In addition to the ability to distinguish between "public" and "private" data (most likely via a wrapper-style type along the lines of !fhe.secret<T>, this requires the ability to express computations over encrypted data. Existing FHE MLIR compilers currently use their own "faux arith" dialects for this (e.g., fhe.add(%a, %b)) as the existing arith dialect restricts the types which can be used with its operations. However, there is an opportunity here to suggest a more generic version of arith that is more accepting of different types/semantics, with something like base2 (paper, code, spec) by @KFAFSP for use cases that need to precisely specify arithmetic semantics.

Conceptual Challenges

The scheme/approach-agnostic nature of such an abstraction also requires solving a challenge not yet addressed by the existing tools: Expressing sufficient information to allow conversion to an efficient FHE "circuit", no matter which computational paradigm (binary emulation with gate bootstrapping, precise or approximate large integers, or small(ish) integers with LUTs/PBSs) is used. This in addition to the challenge of tracking encryption noise (the "error" in Learning with Errors), both in the precise setting and in the approximate setting (where noise and message are mixed). While encryption noise can most likely be handled via MLIR analysis tooling, rather than needing to be encoded into the IR, it is less clear how to do this for "program-to-circuit approximation error" that arises when one converts an existing computation to a more efficiently evaluatable form, e.g., by truncating bit width of data types and/or replacing non-arithmetic operations (e.g., comparisons, sigmoid, etc) with either LUTs or polynomial approximations. Especially for the latter, it seems unclear how to express the error introduced by a high-degree approximation as a clean "number of bits". However, this might be possible when combined with sufficient range analysis (i.e., "in [x,y], this approximation has at most b bits of error").

Next steps

We need to solve the conceptual issues around representing approximation tolerance in a scheme-agnostic way, and converge on a technical approach which we could bring back to the Working Group and, with their approval, pitch as an RFC to the MLIR upstream. The expected timeline for this is 1 month until we have a draft RFC ready to present back to the Working Group and, ideally shortly afterwards, the MLIR community.

Tasks

Please register your interest in actively contributing to this abstraction/dialect by commenting below, and suggest possible next task.
Familiarizing ourselves with base2 and identifying prior discussions on the intended direction of arith

j2kun · 2023-06-29T21:36:58Z

j2kun
Jun 29, 2023
Maintainer

I think a good next step is to give a high-level sketch of what each of the possible implementations would look like (and where the challenges might occur), even including the supposedly-naive options like encoding noise in type attributes. I am happy to take a stab at this myself just to give me a chance to think about it.

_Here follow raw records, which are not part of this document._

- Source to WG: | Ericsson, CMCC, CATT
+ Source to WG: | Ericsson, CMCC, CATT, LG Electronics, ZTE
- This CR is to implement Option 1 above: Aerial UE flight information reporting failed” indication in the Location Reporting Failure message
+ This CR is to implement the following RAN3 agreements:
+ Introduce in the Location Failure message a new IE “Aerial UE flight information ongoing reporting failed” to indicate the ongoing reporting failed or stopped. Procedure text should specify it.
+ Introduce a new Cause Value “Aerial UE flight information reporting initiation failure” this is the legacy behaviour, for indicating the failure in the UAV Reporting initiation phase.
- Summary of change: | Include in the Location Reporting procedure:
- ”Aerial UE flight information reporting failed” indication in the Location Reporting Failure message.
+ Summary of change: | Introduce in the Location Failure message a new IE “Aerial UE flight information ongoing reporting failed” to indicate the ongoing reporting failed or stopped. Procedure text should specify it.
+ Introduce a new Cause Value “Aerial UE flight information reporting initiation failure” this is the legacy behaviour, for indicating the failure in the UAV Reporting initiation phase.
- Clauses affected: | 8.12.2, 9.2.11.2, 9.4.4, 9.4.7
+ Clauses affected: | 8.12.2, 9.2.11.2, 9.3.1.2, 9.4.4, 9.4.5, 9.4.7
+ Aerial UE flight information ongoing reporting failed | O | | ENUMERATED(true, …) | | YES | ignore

For the question of "fixing arith" so that it could work with a new container type like secret<i32>, I could use a pointer to any existing material that describes how this would be implemented (as traits, I assume? I haven't tried implementing traits before, so if anyone knows of a good tutorial or upstream "golden" example I could learn from, please post it here)

3 replies

KFAFSP Jun 30, 2023

For the question of "fixing arith" so that it could work with a new container type like secret,

Please note that adding support for new container types is not the intention of arith update movements. In fact, it is widely argued that support for all containers, including the existing ShapedType support shall be removed. There are good arguments to be had for both sides, with the strongest in favor of keeping it probably being constant folding and thus mixing poison.

In your case, as secret<i32> would be an entirely domain-specific term of the FHE abstraction, I would actually adivse maintaining your own set of operations. If this is not to your liking, you may also consider the named requirements RFC I mentioned below as a light-weight polymorphism alternative, though I don't see the value without further information.

j2kun Jun 30, 2023
Maintainer

adding support for new container types is not the intention of arith update movements

Is there somewhere that describes what has been decided about the "arith update movements" that I could read more about?

KFAFSP Jul 1, 2023

Not that I'm aware of... You can gather most of it by reading the discourse board. Apart from that, most of the concrete gripes I also heard at the MLIR Hackathon / EuroLLVM, where I presented my approach.

I'm thinking of starting an RFC post for bit and cyclic next week. I wanted to hold off on that, but maybe it's better to let it "soak". We could then use that as a place to collect all this information.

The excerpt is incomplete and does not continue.